Empagliflozine : on ne s’explique pas la baisse de mortalité des diabétiques observée dans EMPA-REG

Vincent Bargoin

Auteurs et déclarations

25 mars 2016

Donc il faut une cause. Et la question se complique lorsqu’on ajoute premièrement que les courbes de mortalité emplagliflozine vs. placebo commencent à diverger très tôt : dès le 3ème mois. Et deuxièmement, que si la baisse de mortalité générale doit beaucoup à la baisse de mortalité CV, cette baisse de mortalité CV, elle, ne doit rien à une baisse des infarctus du myocarde fatals, puisque la baisse des IDM non fatals est non significative, et rien non plus à une baisse des AVC, puisque les AVC non fatals montrent, eux, une tendance à l’augmentation sous empagliflozine (RR=1,24 ; IC95%[0,92-1,67]).

« Il y a discordance entre diminution de la mortalité et absence de réduction significative des IDM et des AVC », résume le Pr Sheen.

La vérité est que personne n’est aujourd’hui capable d’expliquer clairement les résultats dEMPA-REG. Et, un peu plus inquiétant, que personne ne se donne vraiment les moyens de répondre. « Que fait le laboratoire, que font les chercheurs ? », demande le Pr Boccara en constatant que sur 88 études en cours sur l’empagliflozine (sur clinicaltrial.gov), seulement 6 sont consacrées aux effets CV.
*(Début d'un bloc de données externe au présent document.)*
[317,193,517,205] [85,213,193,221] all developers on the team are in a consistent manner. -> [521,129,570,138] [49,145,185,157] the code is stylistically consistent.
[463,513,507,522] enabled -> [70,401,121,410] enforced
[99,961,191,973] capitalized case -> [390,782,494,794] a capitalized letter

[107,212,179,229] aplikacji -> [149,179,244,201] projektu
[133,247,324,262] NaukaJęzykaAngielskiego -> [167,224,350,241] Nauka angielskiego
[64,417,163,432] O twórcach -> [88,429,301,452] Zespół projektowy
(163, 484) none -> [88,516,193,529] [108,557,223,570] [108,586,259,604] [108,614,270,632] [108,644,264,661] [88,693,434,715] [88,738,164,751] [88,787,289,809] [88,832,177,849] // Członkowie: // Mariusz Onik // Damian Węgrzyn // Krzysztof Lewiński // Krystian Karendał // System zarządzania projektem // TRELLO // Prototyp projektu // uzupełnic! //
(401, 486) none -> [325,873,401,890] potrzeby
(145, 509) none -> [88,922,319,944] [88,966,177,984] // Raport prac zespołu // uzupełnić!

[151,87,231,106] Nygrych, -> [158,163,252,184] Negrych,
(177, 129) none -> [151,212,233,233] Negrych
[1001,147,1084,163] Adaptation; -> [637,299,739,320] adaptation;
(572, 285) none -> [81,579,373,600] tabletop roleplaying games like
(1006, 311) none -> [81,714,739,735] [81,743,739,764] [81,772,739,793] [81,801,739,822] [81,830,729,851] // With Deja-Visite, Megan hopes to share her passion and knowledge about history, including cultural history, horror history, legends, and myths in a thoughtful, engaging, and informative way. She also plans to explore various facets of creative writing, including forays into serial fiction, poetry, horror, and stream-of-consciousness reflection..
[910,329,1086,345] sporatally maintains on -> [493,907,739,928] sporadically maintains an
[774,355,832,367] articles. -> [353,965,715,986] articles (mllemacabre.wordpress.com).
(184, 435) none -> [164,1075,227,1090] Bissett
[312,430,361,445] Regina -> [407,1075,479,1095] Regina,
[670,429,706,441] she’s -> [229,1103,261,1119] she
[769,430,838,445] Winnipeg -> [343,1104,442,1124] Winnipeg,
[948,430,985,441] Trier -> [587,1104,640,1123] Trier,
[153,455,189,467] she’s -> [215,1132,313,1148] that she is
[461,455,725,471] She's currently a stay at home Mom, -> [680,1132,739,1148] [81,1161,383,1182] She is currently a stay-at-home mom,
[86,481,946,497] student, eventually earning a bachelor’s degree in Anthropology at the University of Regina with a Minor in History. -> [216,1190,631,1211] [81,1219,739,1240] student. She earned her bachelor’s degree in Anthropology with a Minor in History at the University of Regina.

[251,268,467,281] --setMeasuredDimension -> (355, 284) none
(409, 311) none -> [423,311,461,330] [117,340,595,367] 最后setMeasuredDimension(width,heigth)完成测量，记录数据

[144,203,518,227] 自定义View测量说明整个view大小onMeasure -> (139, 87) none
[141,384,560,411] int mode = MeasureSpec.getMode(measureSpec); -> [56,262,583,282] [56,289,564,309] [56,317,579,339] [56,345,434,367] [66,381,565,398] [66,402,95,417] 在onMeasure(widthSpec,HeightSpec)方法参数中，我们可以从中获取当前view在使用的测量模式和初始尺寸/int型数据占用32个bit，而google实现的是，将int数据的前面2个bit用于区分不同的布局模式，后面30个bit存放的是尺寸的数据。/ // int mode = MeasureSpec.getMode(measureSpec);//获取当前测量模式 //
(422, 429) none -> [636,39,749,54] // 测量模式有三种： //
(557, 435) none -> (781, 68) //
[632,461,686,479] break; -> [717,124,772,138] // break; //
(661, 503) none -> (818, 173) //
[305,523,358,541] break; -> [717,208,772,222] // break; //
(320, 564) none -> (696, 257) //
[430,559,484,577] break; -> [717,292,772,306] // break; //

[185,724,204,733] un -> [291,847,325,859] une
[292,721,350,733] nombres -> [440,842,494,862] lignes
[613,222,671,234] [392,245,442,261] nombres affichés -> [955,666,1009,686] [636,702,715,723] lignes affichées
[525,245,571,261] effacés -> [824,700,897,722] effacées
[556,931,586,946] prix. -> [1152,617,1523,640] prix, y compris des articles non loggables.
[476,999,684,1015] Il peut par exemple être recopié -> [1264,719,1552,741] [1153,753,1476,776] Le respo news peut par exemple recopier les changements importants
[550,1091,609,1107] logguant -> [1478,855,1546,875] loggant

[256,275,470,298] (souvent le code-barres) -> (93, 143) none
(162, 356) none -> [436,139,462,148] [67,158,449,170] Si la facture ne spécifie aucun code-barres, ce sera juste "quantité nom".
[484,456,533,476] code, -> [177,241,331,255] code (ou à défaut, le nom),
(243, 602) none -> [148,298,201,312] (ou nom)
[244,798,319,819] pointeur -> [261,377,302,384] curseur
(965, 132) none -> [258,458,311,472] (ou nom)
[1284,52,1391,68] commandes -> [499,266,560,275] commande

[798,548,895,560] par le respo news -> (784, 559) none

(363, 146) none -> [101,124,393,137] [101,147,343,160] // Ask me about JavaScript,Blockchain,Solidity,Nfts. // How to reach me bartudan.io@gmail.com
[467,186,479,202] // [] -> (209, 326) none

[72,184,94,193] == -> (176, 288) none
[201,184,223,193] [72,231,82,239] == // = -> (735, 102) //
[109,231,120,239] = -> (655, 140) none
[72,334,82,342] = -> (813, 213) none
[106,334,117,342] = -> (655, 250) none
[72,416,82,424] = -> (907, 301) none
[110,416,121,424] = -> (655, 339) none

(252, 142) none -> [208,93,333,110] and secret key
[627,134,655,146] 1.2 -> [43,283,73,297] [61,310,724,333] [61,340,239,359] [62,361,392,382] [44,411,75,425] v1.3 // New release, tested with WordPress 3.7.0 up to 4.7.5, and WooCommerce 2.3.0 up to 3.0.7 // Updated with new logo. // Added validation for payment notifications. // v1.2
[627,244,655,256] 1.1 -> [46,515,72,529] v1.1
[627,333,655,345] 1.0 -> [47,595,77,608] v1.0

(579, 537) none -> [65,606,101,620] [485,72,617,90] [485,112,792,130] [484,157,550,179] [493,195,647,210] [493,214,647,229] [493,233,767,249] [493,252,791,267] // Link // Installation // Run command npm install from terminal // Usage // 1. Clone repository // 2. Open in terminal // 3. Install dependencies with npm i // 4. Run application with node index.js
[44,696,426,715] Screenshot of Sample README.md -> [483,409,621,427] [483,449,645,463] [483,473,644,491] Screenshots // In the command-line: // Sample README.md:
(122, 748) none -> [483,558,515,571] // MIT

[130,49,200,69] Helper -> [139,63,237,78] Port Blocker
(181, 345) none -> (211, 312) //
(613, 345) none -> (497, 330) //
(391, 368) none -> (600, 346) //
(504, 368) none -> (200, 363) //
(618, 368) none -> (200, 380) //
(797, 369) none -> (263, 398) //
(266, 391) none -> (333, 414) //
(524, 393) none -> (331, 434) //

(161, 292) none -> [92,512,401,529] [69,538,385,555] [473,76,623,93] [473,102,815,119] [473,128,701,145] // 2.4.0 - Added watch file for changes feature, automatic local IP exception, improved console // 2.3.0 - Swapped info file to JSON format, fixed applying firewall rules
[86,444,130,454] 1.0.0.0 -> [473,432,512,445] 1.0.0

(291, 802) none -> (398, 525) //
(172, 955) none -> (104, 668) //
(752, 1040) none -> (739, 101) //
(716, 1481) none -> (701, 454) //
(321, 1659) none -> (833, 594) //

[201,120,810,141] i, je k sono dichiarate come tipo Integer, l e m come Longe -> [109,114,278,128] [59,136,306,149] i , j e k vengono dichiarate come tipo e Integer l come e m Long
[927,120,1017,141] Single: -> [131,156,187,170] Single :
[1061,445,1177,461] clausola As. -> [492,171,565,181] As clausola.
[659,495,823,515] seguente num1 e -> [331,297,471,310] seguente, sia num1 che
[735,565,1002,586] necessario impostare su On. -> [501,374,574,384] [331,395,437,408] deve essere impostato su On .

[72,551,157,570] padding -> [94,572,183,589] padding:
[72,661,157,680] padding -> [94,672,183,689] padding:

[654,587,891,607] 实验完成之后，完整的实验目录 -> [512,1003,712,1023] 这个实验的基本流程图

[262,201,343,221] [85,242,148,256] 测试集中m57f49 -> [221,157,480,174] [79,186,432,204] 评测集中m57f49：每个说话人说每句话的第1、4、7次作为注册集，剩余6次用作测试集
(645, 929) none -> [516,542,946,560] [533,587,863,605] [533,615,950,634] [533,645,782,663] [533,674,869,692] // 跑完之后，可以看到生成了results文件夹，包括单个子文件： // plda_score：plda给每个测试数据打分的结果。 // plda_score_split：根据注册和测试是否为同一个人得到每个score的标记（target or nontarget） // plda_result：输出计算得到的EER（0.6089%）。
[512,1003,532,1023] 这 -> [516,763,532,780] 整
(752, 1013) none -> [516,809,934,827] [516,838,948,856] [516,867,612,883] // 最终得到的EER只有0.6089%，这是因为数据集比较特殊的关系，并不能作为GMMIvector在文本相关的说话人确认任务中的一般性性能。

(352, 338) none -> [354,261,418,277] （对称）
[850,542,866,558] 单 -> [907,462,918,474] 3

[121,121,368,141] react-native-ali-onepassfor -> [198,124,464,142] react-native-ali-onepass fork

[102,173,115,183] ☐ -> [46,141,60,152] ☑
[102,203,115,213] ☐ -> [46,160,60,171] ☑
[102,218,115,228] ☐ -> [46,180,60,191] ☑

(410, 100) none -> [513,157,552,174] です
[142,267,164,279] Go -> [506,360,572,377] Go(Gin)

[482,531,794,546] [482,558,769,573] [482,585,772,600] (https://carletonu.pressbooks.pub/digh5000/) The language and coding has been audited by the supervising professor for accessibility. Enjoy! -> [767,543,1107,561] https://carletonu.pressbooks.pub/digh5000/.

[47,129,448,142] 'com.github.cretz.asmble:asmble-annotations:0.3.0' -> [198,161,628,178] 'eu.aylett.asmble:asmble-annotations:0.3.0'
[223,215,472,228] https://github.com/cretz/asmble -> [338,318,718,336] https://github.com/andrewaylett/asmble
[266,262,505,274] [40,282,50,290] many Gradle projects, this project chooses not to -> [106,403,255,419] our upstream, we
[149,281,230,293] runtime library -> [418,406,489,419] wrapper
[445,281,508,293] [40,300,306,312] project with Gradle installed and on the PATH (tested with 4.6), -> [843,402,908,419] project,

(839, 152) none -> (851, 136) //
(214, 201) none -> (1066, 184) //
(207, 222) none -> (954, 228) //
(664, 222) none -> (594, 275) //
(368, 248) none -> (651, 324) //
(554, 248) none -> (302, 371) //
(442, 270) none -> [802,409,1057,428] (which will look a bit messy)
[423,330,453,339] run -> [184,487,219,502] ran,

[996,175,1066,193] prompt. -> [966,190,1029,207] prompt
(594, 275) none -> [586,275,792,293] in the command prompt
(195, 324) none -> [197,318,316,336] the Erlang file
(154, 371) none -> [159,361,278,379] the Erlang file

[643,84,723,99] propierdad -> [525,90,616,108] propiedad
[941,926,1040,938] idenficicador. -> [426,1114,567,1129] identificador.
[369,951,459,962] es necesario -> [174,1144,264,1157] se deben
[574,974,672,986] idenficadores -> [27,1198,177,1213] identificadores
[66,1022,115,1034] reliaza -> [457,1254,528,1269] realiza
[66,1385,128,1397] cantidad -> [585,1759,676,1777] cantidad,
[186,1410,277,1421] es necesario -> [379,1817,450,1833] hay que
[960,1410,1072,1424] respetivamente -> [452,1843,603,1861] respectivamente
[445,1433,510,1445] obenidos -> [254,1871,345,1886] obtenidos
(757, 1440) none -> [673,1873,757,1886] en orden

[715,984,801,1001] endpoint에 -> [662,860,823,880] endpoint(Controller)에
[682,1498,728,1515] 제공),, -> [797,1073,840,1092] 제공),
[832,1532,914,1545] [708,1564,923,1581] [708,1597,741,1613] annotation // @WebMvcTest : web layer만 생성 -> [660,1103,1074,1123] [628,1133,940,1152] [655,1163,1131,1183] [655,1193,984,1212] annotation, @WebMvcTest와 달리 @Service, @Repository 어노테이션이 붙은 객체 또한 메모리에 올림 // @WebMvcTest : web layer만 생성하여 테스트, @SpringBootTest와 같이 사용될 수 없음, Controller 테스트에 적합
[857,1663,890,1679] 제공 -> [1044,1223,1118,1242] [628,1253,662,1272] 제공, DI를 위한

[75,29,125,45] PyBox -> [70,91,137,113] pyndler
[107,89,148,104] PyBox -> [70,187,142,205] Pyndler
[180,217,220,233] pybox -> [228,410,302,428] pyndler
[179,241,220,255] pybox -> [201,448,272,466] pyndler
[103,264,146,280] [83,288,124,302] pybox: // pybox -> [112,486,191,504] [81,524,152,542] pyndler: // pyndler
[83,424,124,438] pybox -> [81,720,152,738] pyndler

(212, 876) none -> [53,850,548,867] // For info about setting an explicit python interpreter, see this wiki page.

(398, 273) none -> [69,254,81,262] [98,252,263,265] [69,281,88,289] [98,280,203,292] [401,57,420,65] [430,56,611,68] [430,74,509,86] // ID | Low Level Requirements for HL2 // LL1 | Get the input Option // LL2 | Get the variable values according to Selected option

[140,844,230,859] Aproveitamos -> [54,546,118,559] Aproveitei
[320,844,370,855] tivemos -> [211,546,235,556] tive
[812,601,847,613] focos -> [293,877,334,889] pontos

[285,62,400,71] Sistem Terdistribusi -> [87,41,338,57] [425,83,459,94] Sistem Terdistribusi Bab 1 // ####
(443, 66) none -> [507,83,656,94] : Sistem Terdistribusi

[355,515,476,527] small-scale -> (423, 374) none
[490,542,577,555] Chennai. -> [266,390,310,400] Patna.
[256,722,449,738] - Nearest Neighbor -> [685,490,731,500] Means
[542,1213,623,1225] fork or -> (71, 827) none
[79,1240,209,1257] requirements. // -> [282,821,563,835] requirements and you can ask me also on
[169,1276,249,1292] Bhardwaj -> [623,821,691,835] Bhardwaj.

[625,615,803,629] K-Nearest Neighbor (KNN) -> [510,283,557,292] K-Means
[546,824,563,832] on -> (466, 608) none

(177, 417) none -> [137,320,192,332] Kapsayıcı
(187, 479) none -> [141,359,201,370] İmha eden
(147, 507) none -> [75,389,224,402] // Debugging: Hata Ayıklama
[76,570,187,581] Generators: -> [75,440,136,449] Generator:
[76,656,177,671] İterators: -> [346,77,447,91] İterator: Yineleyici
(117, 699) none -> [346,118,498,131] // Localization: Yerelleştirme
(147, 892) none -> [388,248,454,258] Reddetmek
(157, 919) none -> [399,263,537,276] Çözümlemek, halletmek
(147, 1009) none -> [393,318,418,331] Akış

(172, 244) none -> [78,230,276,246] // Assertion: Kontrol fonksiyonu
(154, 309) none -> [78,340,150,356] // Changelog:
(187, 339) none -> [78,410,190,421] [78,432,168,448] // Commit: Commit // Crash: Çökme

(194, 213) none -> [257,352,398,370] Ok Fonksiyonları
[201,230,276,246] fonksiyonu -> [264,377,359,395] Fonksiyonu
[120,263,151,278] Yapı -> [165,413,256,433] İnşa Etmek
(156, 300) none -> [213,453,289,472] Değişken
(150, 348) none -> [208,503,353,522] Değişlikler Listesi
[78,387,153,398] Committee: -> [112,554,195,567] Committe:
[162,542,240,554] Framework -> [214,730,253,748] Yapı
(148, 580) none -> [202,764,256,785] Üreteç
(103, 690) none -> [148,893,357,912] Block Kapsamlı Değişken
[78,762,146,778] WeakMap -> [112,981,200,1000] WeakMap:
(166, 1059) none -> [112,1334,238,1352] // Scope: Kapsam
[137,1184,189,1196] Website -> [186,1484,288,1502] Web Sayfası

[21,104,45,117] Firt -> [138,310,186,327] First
Il y a discordance entre diminution de la mortalité et absence de réduction significative des IDM et des AVC -- Pr Sheen

Une population à haut risque CV, bien traitée

La population d’EMPA-REG est une population à haut risque CV : les trois-quarts des patients avaient une coronaropathie, 10% étaient insuffisants cardiaques chroniques prouvés (la proportion est donc probablement sous-estimée), l’HbA1c était à 8,1%, la moitié des patients étaient sous insuline. Il s’agissait par ailleurs d’une population bien traitée : 80% sous IEC, 75% sous statines, 60% sous bêta-bloquant.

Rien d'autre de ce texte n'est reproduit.